Cyclobutane pyrimidine dimers (CPDs) constitute the most frequent UV-induced DNA photoproduct. However, it has remained unclear how human and other mammalian cells mitigate the mutagenic and carcinogenic potential of CPDs emanating from their replicative bypass. Here, we examine in human cells the roles of translesion synthesis (TLS) DNA polymerases (Pols) in the replicative bypass of a cis-syn TT dimer carried on the leading or the lagging strand DNA template in a plasmid system we have designed, and we determine in mouse cells the frequencies and mutational spectra generated from TLS occurring specifically opposite CPDs formed at TT, TC, and CC dipyrimidine sites.
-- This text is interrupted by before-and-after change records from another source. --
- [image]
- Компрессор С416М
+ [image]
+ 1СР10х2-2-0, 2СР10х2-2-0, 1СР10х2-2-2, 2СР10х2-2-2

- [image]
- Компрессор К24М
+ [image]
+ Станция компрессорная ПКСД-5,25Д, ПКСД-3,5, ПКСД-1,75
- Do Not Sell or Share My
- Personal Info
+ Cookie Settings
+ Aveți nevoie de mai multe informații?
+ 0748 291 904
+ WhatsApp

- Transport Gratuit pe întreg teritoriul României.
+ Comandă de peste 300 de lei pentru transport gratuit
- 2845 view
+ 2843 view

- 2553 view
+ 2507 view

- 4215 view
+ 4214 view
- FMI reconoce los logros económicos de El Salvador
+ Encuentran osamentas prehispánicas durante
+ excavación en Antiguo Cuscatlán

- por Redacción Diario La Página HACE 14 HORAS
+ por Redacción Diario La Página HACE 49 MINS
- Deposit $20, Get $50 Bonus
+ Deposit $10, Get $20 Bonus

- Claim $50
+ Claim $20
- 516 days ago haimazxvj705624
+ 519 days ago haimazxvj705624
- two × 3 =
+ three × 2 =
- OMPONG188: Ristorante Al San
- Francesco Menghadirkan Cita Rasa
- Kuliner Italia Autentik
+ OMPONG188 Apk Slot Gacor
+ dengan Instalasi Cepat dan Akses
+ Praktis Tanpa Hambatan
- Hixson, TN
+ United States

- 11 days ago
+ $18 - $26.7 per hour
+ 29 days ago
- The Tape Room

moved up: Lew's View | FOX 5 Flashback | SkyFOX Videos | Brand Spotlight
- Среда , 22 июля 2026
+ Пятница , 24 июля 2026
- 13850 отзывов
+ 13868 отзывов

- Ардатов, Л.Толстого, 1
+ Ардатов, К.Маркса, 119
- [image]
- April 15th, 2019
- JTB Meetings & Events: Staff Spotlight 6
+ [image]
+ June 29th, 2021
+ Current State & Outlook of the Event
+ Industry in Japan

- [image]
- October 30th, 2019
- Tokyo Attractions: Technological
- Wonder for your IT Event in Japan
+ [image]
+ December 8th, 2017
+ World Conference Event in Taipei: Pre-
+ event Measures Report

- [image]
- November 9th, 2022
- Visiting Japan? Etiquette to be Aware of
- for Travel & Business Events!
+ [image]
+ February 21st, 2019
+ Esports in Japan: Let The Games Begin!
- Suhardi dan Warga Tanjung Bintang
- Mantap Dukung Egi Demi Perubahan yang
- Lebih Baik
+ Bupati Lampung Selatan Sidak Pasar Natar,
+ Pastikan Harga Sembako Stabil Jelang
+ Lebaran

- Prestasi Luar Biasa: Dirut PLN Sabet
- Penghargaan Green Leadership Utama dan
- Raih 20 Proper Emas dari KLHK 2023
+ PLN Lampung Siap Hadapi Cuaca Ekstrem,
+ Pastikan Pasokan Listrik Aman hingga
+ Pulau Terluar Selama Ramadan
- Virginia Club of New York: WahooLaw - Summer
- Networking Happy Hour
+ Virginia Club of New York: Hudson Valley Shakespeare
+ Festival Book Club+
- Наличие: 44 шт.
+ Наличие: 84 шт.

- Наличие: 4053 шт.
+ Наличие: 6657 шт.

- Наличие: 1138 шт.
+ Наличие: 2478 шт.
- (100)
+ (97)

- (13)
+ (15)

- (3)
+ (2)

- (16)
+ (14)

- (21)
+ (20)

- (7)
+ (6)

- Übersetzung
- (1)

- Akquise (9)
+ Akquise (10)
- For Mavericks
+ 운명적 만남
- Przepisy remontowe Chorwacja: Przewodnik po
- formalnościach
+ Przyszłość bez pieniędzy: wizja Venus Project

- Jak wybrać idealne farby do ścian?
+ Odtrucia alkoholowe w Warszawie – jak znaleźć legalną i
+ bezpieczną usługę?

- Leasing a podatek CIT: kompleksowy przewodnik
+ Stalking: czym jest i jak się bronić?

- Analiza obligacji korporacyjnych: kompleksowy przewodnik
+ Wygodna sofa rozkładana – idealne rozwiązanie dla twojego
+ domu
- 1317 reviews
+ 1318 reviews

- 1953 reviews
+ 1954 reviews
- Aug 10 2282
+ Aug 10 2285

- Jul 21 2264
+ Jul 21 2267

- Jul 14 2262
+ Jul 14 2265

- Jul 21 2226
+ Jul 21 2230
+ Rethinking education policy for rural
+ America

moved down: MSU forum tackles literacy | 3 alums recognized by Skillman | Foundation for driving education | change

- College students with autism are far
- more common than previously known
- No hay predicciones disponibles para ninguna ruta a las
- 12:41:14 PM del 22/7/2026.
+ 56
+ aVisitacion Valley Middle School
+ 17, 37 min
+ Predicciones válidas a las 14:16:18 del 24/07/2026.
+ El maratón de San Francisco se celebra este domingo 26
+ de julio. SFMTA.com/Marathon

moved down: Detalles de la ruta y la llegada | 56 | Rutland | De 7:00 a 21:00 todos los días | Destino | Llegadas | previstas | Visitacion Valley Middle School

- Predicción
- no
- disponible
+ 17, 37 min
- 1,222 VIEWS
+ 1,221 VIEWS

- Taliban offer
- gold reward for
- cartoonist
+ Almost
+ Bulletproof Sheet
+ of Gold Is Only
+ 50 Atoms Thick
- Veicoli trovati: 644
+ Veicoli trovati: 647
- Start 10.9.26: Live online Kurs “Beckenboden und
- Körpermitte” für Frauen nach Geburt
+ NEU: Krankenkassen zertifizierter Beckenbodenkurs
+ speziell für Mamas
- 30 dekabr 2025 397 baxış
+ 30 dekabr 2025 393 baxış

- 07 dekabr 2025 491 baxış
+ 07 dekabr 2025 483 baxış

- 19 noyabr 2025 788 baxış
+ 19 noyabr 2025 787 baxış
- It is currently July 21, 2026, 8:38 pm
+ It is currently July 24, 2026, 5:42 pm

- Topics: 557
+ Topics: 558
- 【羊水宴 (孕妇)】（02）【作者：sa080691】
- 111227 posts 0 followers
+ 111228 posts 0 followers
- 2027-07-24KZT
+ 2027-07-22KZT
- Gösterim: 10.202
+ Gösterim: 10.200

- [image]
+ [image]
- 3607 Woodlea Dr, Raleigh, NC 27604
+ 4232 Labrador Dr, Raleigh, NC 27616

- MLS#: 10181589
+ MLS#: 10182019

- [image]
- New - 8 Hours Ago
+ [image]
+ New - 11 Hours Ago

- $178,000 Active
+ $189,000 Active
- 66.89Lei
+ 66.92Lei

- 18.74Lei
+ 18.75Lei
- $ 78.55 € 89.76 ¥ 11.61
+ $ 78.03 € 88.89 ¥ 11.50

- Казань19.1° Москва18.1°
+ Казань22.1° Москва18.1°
From these studies we draw the following conclusions: (i) TLS makes a very prominent contribution to CPD bypass on both the DNA strands during replication; (ii) Pols η, κ, and ζ provide alternate pathways for TLS opposite CPDs wherein Pols κ and ζ promote mutagenic TLS opposite CPDs; and (iii) the absence of mutagenic TLS events opposite a cis-syn TT dimer in human cells and opposite CPDs formed at TT, TC, and CC sites in mouse cells that we observe upon the simultaneous knockdown of Pols κ and ζ implicates a highly error-free role of Polη in TLS opposite CPDs in mammalian cells. Such a remarkably high in vivo fidelity of Polη could not have been anticipated in view of its low intrinsic fidelity. These observations have important bearing on how mammalian cells have adapted to avoid the mutagenic and carcinogenic consequences of exposure to sunlight.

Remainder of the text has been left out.